Effective October 8, 2019, only those differentials based on factors other than the protected characteristics listed above will justify a pay differential. Employers will still be able to demonstrate that differentials in pay are justified by a seniority system, merit system, a system which measures earnings by quantity or quality of production; or a bona fide factor such as education, training, or experience. However, employees may still prevail on a claim if they can demonstrate that: (i) the employer’s practice causes a disparate impact on the basis of a protected class; (ii) a viable alternative practice exists that would remove the wage differential and serve the same business purpose; and (iii) the employer refused to adopt the alternative practice.
An example of disparate impact can come from the Law School Admission Test (“LSAT”). The LSAT is made up of five sections, one of which is an experimental section that tests questions for future takers of the LSAT. The LSAT could include a seemingly innocuous question about three films at a film festival. If a protected class scored noticeably worse on that particular question during testing, it would be “thrown out” from being used because even though it was a neutral question, it had a disparate impact on a protected class. As applied to an employer, a disparate impact would be a neutral seniority or merit system which consistently resulted in protected classes not receiving pay raises, even if those seniority system or merit system were not intended to have such an effect.
If an employee could show that the employer’s practice had a disparate impact, then the employee would have to show that a viable alternative exists to the practice that, if implemented, would end the disparate impact. In the LSAT example, the creators of the test do this by testing a large quantity of questions and only using those which do not result in the disparate impact of a protected class. Finally, that employee would also need to show that the employer refused to adopt that viable alternative.

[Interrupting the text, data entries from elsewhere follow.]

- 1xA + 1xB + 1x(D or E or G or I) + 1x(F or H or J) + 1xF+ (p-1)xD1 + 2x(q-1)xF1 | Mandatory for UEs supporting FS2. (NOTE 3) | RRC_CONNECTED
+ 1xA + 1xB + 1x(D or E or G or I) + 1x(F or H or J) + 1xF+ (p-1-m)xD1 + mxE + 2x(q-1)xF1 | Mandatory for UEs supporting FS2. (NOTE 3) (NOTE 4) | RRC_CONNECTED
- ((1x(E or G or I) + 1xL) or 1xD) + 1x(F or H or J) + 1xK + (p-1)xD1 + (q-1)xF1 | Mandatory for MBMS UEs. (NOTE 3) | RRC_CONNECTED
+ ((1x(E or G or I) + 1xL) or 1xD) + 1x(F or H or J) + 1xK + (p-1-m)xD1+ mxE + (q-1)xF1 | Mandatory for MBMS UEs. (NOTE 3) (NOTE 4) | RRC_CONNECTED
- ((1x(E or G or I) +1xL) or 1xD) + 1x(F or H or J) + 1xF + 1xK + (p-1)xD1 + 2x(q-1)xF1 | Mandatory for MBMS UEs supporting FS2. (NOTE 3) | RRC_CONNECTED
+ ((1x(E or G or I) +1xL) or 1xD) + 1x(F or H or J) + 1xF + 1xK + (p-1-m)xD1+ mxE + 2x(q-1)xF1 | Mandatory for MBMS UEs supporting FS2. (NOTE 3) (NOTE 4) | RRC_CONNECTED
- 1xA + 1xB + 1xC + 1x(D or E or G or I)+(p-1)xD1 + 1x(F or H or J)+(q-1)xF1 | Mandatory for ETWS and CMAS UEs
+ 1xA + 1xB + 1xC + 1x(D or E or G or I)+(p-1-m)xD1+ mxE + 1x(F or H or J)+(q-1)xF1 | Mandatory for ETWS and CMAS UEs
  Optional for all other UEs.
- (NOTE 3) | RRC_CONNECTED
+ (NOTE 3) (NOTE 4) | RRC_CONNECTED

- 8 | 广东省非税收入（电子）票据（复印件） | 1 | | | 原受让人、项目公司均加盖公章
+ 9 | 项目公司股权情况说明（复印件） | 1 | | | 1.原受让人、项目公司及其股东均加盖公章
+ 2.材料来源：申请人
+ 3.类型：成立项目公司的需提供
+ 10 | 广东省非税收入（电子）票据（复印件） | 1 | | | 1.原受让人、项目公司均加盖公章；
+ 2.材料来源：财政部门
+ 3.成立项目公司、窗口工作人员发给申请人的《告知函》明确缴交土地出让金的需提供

The amendment also loosens the criteria for what qualifies as comparable work under the law, replacing “equal work” with “substantially similar work.” “Substantially similar work” is defined in the amendment as work “when viewed as a composite of skill, effort, and responsibility, and performed under similar working conditions.” In short, the comparable work just has to be similar rather than the same.
Prohibited Pay History
Effective January 6, 2020, New York State employers may no longer inquire into an applicant’s or prospective employee’s salary history. This bars employers from requiring applicants to list their previous salary history on applications for employment or a promotion. Additionally, employers cannot ask a prospective employee’s current or former employer about the prospective employee’s salary history.
While the new law prevents employers from inquiring about an applicant’s or employee’s salary history, which is similar to the New York City requirement we previously covered, neither New York State nor New York City prohibit an applicant or employee from voluntarily divulging their compensation history for negotiation purposes. Additionally, under the New York State law, while an employer may not seek an applicant’s or employee’s compensation history, the employer is allowed to verify salary information with a previous employer, so long as both an offer has already been extended to the applicant and the applicant has rejected the initial offer on the basis of the applicant’s previous compensation.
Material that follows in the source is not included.